• _About this task_
Only lines with the string "Navigate" should be returned from the data below.

►

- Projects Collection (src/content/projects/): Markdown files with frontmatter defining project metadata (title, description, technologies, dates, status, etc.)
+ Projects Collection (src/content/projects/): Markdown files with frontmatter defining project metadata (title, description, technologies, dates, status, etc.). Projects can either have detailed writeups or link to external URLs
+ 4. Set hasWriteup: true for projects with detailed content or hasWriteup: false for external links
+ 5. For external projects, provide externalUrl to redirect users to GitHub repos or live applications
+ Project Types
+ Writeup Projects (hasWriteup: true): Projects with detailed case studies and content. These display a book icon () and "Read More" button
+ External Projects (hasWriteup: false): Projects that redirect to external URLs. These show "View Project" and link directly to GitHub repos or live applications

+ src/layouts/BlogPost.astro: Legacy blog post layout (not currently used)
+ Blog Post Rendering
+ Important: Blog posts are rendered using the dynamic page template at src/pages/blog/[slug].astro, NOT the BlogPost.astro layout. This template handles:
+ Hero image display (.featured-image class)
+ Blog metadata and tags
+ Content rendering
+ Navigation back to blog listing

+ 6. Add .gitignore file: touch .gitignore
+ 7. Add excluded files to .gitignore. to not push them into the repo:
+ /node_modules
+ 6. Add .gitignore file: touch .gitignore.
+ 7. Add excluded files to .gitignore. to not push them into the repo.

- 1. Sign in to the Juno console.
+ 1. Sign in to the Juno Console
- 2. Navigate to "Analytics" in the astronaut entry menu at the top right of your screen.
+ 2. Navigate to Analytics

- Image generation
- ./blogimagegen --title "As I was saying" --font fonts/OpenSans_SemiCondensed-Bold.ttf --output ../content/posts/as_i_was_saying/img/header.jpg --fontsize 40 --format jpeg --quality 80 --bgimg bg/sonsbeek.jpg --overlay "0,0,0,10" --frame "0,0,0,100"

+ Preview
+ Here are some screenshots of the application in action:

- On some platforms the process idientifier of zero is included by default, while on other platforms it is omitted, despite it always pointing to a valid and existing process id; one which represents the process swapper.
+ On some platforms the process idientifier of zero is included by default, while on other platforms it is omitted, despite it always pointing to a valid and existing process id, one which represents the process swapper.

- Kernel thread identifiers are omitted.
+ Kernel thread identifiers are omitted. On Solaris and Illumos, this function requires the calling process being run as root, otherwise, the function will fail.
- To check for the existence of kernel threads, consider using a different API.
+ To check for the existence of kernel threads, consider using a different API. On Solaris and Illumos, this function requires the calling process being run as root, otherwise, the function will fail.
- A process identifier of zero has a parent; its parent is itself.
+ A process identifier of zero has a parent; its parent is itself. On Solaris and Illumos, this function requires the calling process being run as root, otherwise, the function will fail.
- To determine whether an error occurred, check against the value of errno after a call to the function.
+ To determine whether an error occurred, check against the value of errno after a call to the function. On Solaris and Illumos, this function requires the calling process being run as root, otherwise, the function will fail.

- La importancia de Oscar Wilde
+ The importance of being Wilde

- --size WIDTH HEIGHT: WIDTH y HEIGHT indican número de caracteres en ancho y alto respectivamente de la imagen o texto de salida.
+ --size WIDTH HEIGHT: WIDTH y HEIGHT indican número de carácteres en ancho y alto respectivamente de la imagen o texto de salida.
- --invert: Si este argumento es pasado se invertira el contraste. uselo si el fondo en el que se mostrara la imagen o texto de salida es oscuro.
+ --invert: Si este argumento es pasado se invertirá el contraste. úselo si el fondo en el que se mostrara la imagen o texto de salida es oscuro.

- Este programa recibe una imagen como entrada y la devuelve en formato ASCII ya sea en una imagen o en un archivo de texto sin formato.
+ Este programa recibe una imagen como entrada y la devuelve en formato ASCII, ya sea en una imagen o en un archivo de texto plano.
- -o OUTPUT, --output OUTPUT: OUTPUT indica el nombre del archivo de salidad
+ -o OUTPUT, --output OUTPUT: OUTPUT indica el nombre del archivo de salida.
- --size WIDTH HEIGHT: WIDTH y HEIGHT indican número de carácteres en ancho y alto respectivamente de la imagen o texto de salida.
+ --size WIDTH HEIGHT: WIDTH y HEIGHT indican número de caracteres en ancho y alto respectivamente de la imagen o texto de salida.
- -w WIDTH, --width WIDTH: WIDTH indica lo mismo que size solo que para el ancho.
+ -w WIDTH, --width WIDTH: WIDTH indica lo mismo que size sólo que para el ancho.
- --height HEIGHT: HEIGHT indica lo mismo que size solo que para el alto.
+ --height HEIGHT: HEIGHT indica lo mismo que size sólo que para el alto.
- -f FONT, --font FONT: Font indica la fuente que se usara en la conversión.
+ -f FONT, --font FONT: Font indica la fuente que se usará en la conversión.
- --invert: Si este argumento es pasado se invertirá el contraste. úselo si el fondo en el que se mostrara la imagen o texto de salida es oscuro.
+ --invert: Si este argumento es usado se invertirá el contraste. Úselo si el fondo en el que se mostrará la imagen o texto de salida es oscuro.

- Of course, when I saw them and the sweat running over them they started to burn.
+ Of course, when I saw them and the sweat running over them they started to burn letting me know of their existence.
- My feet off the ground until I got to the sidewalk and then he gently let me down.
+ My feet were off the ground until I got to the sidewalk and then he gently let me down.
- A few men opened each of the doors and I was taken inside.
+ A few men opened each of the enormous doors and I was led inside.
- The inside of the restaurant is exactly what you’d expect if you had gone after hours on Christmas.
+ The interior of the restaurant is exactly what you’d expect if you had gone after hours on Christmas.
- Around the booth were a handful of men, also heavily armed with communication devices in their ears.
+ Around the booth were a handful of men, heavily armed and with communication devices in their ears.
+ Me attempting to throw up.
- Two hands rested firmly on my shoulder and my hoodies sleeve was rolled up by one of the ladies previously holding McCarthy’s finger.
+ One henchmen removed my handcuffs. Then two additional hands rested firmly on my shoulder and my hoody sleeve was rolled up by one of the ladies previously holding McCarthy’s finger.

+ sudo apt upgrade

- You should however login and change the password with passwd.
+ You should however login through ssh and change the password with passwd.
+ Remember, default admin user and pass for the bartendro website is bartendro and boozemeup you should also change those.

◄

• _Result_
- 2. Navigate to "Analytics" in the astronaut entry menu at the top right of your screen.
+ 2. Navigate to Analytics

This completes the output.